Tuesday, May 14, 2019

Are You A Good Listener?

By Rayma Zugel
     Center Director


I have been told that I can be a good listener. Maybe that’s why almost every job I’ve ever had has involved being around, and listening to people.

When my husband and I were first married, he was struggling with some real “ghosts” in his life as a result of being a Vietnam Vet. At first he didn’t share anything with me, but as time went by, and I just sat quietly, he learned he could share with me some of those “ghosts” in his life, and that I wasn’t going to offer him advice. Oftentimes people don’t need anyone to give them advice or try to “fix” things, they just need someone to listen to them.

Part of the training we give all volunteers at Care Net is a section called: “Effective Communication”. Part of effectively communicating must be listening. We actually give a handout to our trainees that is entitled: “How Well Do You Listen?” and ask them to honestly fill it out and grade themselves after. Here is the handout for you to grade yourself:

Instructions: Rate yourself on how well you listen using the following scale from 1 to 5.
1 = Never            2 = Seldom          3 = Sometimes       4 = Usually          5 = Always

After you rate yourself, total your score to determine how well you listen.

                 I allow speakers to complete their own thoughts and sentences.
                 I make sure that I have understood the speaker’s point of view before I answer.
                 I listen for the important points and for clues about the speaker’s feelings.
                 I listen without interrupting.
                 I am in control, relaxed, and calm when I listen.
                 I selectively listen, filtering out the messages that are not important to the situation.
                 I use listening noises to let the speaker know I am listening, such as “yes” and “I see”.
                 I keep my emotions from getting the better of me when I listen.
                 I keep my mind from wandering. Instead of thinking what I will say next, I really listen to and concentrate on what the speaker says.
                 I listen even when the speaker or the subject is uninteresting to me.

                 Total Score
38 to 50 = Excellent Listener   26 to 37 = Good Listener   13 to 25 = Fair Listener   0 to 12 = Poor Listener
(Taken from Care Net National’s Compassion, Hope, & Help Trainer Guide)

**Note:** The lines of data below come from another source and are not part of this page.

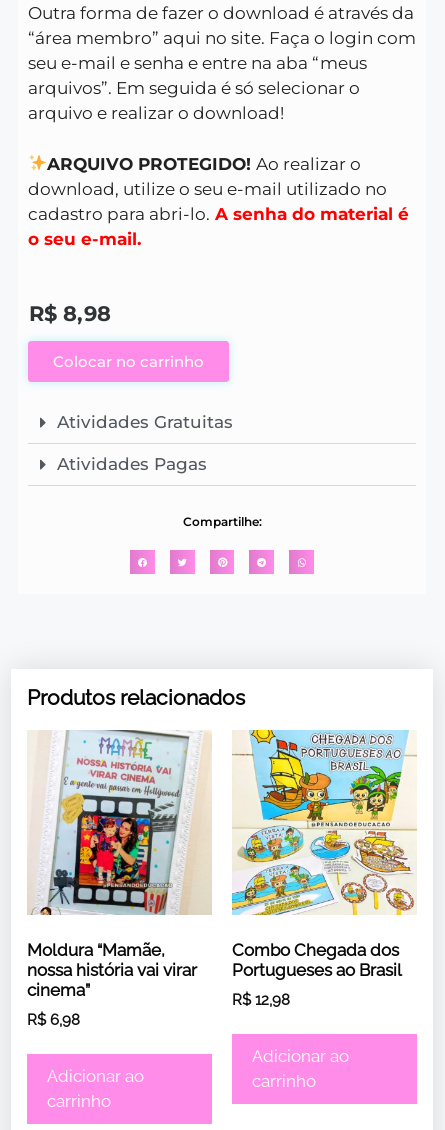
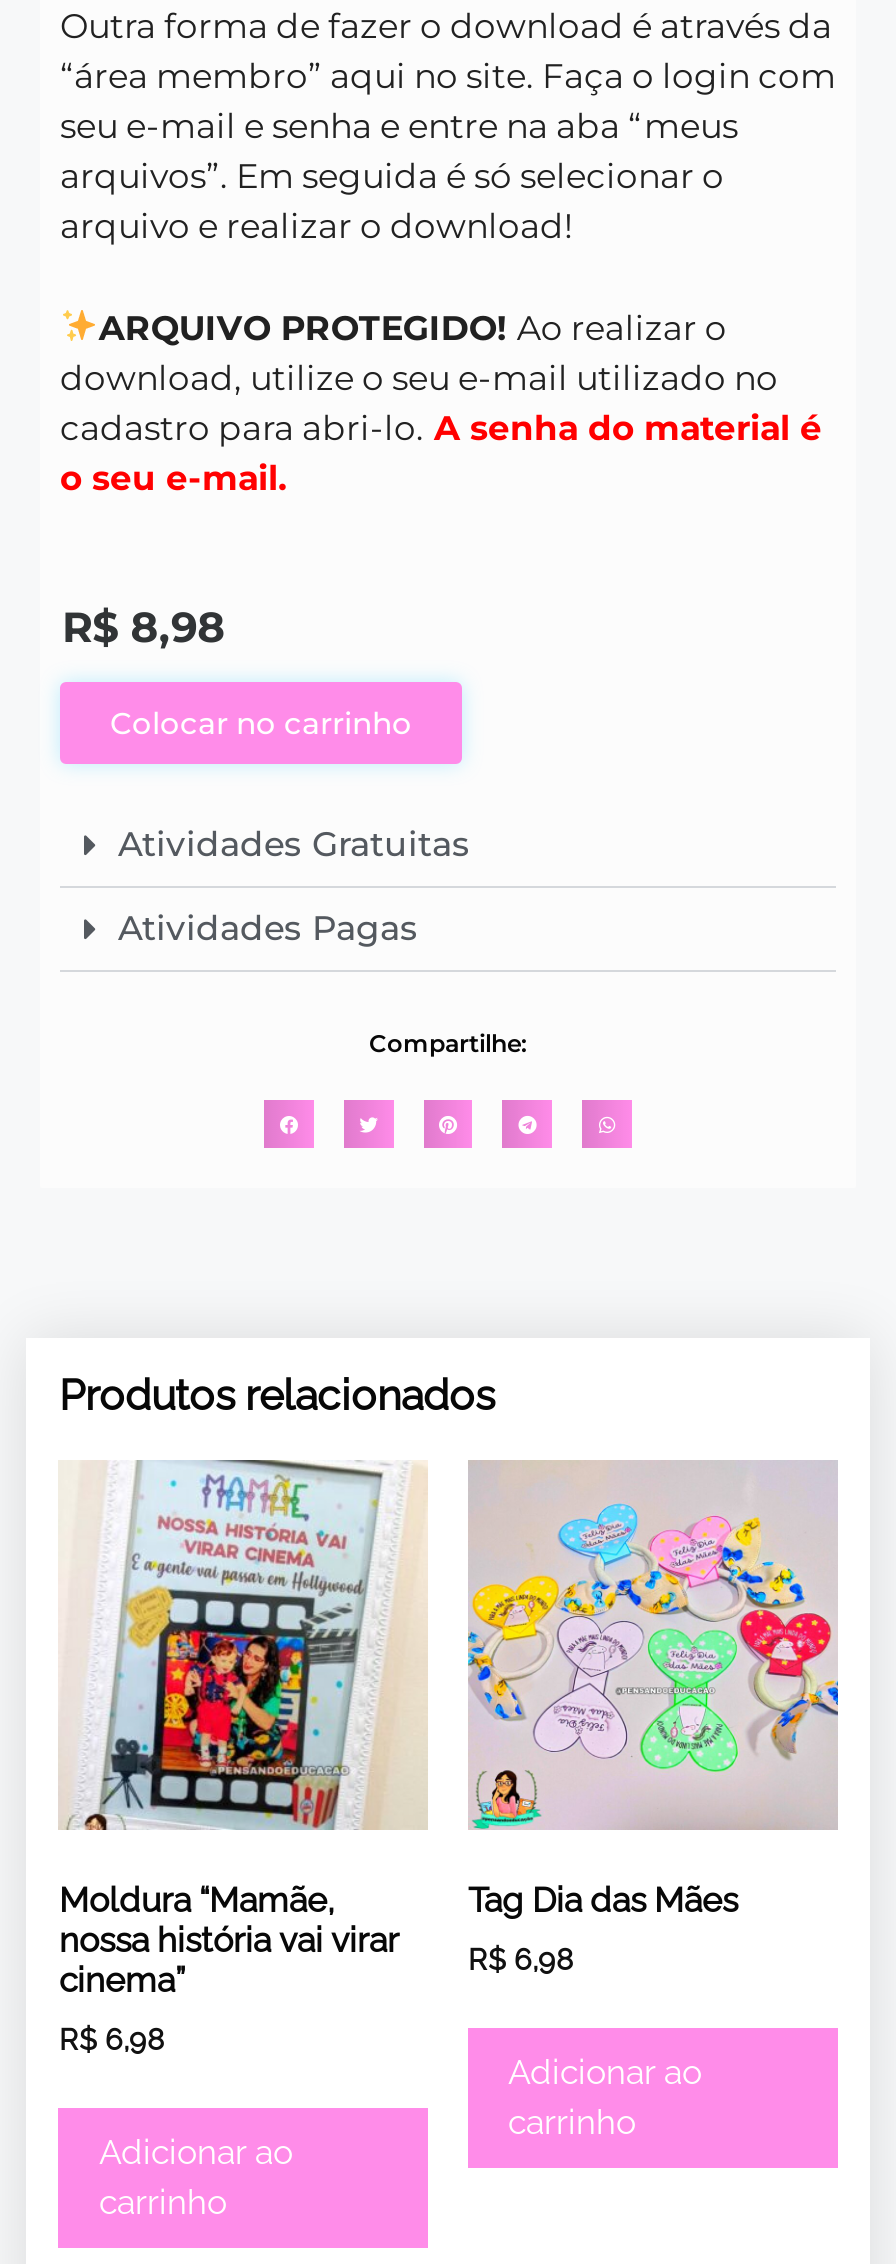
- [image]
- Combo Chegada dos
- Portugueses ao Brasil
+ [image]
+ Tag Dia das Mães

- R$12,98
+ R$6,98

moved up: Adicionar ao | carrinho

Here are some steps to help improve your listening skills.
  • A good listener is attentive. They make good eye contact, don’t interrupt what the other person is saying and show an interest in what is being communicated.
  • A good listener does not look over the shoulder of the person that’s speaking, waiting for someone more interesting to come along.
  • A good listener does not check their phone, tablet, or watch in the middle of a conversation, when someone is sharing with them.
  • A good listener is not waiting for their chance to get a word in.
  • A good listener uses positive body language; leaning forward and showing an enthusiastic, relaxed nature. They don’t fidget, cross arms, look elsewhere or express inappropriate shock or disbelief at what’s shared.
  • A good listener does not hurry somebody, but asks good questions to guide the sharing.
  • A good listener does not approach a conversation with prejudice, expecting to know what’s going to come out of the speaker’s lips. They don’t listen with a pre-formed opinion but attempt to have an open mind to what’s being communicated. It’s amazing how much time is wasted with the belief that people understand what someone means without taking the effort and time to listen.
  • A good listener cares. They show empathy for what the other person has to say. It’s genuine, authentic and comes from a place of truthful concern, even if you don’t necessarily agree with what they are saying.
  • A good listener identifies areas of agreement with the speaker while avoiding the cliché statement: “I know exactly how you feel.” Because you don’t. It ends up sounding insensitive, trite or self-centered. Every situation is different.
  • A good listener knows how to treat what is shared with confidentiality. They are trustworthy and sensitive with information and never look to use anything that is shared for any purpose other than good.


Remember that listening is an action word, and though you don’t have to do anything active, just being there with an open ear, a gentle shoulder to lean on, a hug (if appropriate) can mean everything to someone who has something they need/want to talk about.

So, how well do you listen? Maybe you would like to find out more about what we share with our volunteers in training. If you’re interested, it’s never too early to start listening to what the Holy Spirit is telling you. You never know what kind of a difference you could make in someone’s life just by listening to them.